I determined using free that there was in fact 16 Gigabytes of fresh free RAM available, and this was linux x86_64 from uname -a.
So no jumping through hugepage hoops to get a 32 bit OS to allow a 32 bit db address more than 1.7 Gig.
So what was the story, I wondered…
Do I ring the bat phone on the desk and ask a SA (System Admin) or Unix admin as we call them here, and get the answer in a jiffy, handed on a plate?

No, you can only learn by pushing the envelope, lifting that little extra weight, growing that bit taller to reach the sun using whatever fertiliser required, google and metalink are good starts.

I walked my well worn path to the sage of metalink, payed homage and received enough info (Note:301830.1) to begin the journey to discovering how linux kernel shared memory settings affect Oracle.

Like Soviet central planners there are two important settings.

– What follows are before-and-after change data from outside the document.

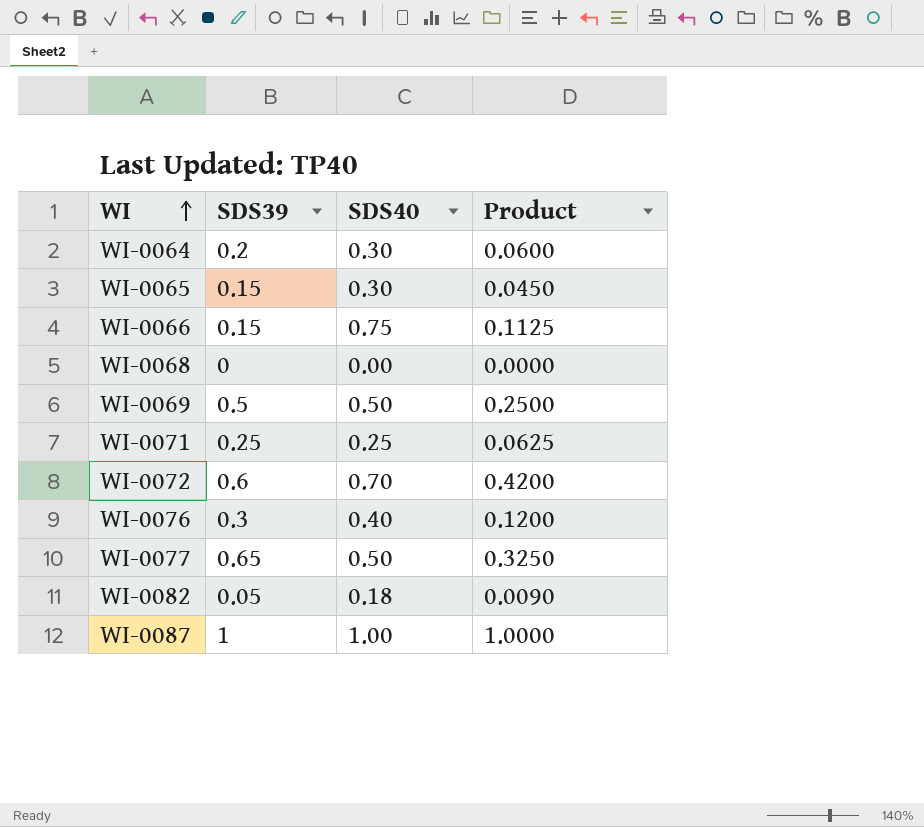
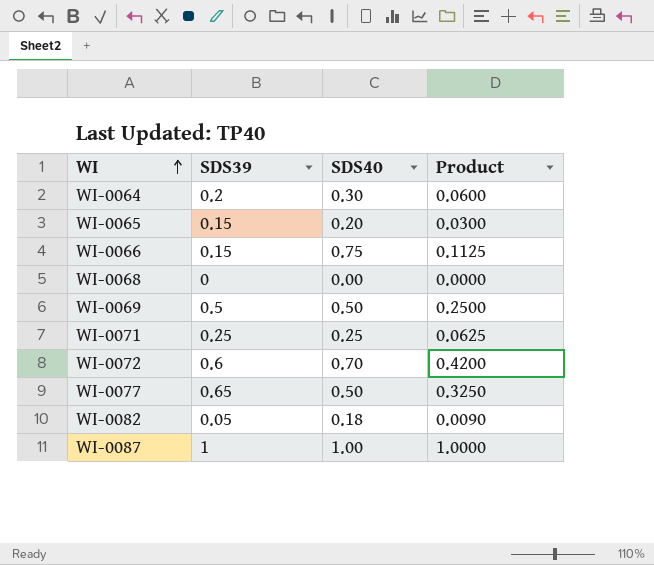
row WI-0076: 0.3 | 0.40 | 0.1200 -> none
WI-0065 | SDS40: 0.30 -> 0.20
WI-0065 | Product: 0.0450 -> 0.0300

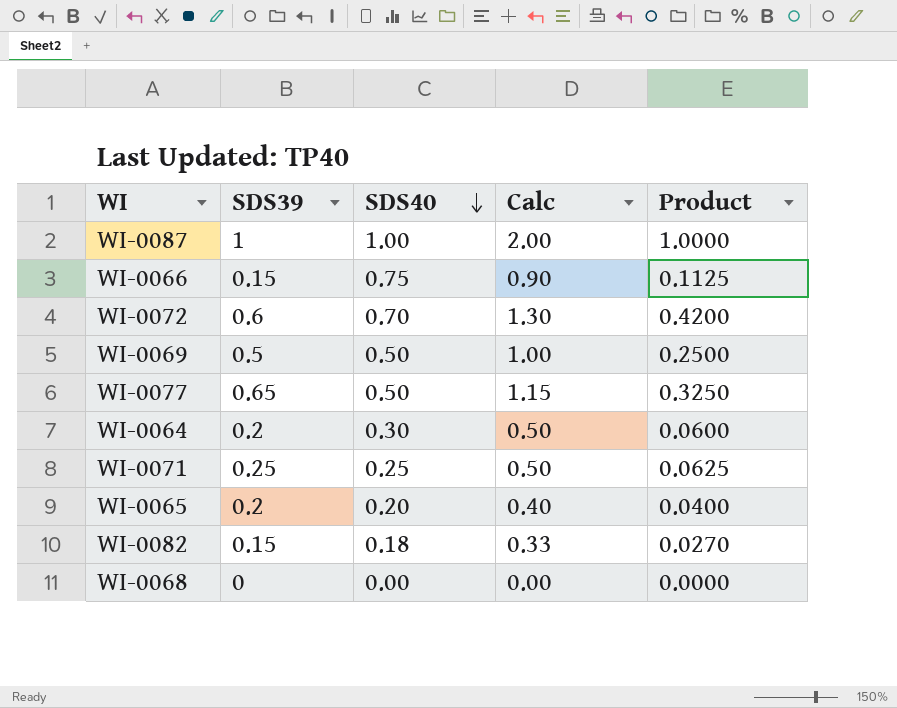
row order: WI ascending -> SDS40 descending
column Calc | formula: none -> [SDS39] + [SDS40]
WI-0065 | SDS39: 0.15 -> 0.2
WI-0065 | Product: 0.0300 -> 0.0400
WI-0082 | SDS39: 0.05 -> 0.15
WI-0082 | Product: 0.0090 -> 0.0270

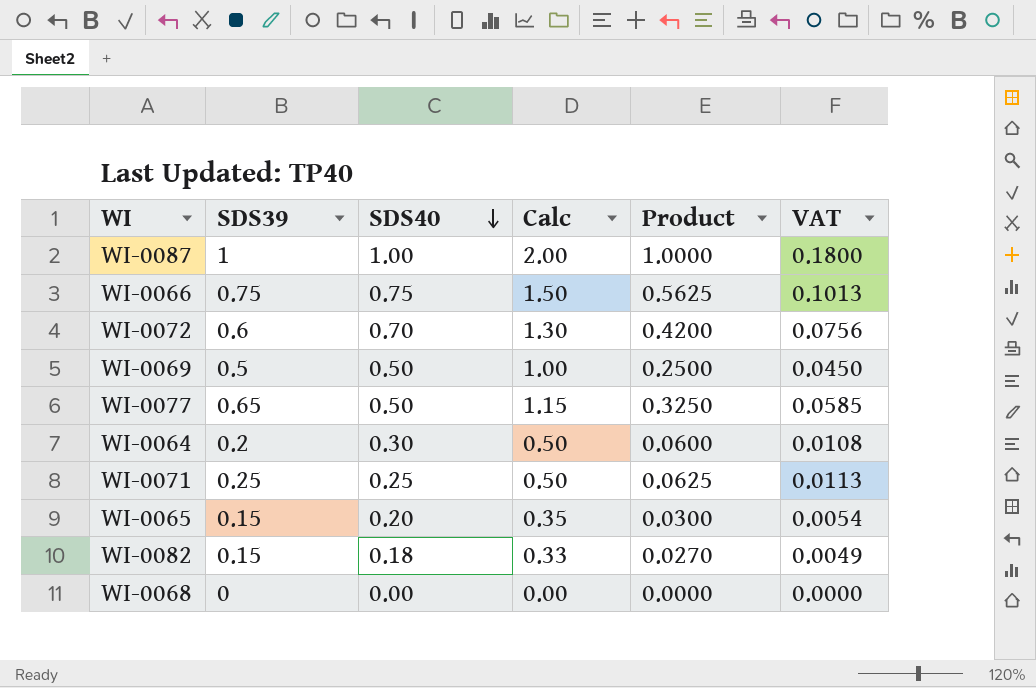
column VAT | formula: none -> [Product] * 0.18
WI-0066 | SDS39: 0.15 -> 0.75
WI-0066 | Calc: 0.90 -> 1.50
WI-0066 | Product: 0.1125 -> 0.5625
WI-0065 | SDS39: 0.2 -> 0.15
WI-0065 | Calc: 0.40 -> 0.35
WI-0065 | Product: 0.0400 -> 0.0300

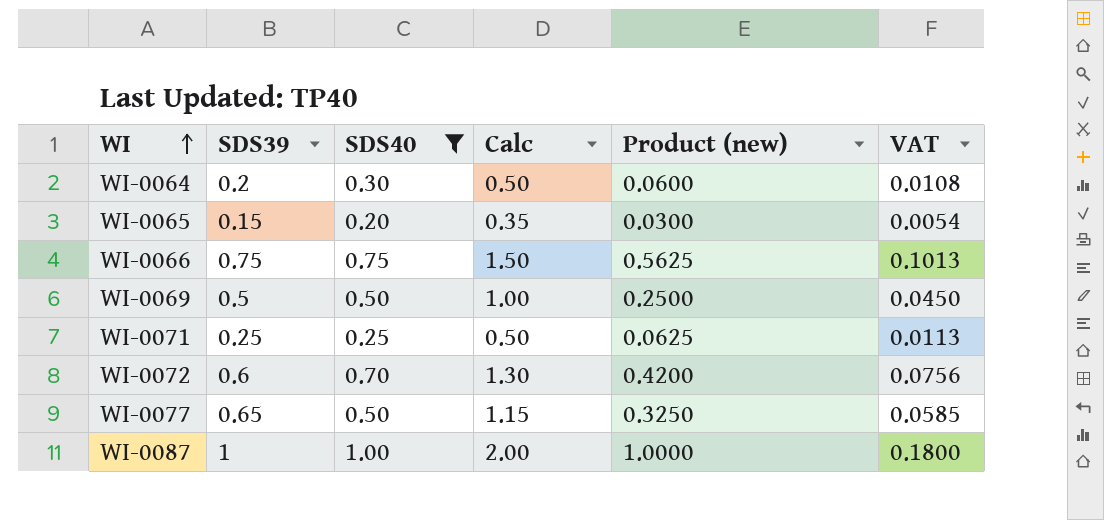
filter: none -> SDS40 >= 0.20
row order: SDS40 descending -> WI ascending
column name: Product -> Product (new)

Like most people I knew about shmmax, but it is sly, it is not the maximum amount of memory which can be allocated, it is the maximum size of any shared memory chunk.
Shmmax is how big a bite you want per bite from free memory.
The real godfather, the wizard behind the curtain is shmall. Its value determines the maximum amount of memory that ALL shared memory can take.
Just to make it fun, the actual setting is derived…
the maximum amount of memory = shmall * pagesize
where pagesize = getconf PAGE_SIZE and shmall = cat /proc/sys/kernel/shmall

Making shmall larger than free RAM is a recipe for paging hell and much gnashing of teeth. Oracle recommends half the RAM, we pushed the envelope and chose 75% as 8 gigabytes of free for OS and cache is just wasteful.
Especially given Oracle is already caching hot blocks in its memory.

Happy days and the 2nd and 3rd instance had plenty of room to startup and become managed standbys… a story for another day.

Boiled down to one sentence summary:
shmall determines the total amount of shared memory to be allocated using its value multipled by the OS pagesize.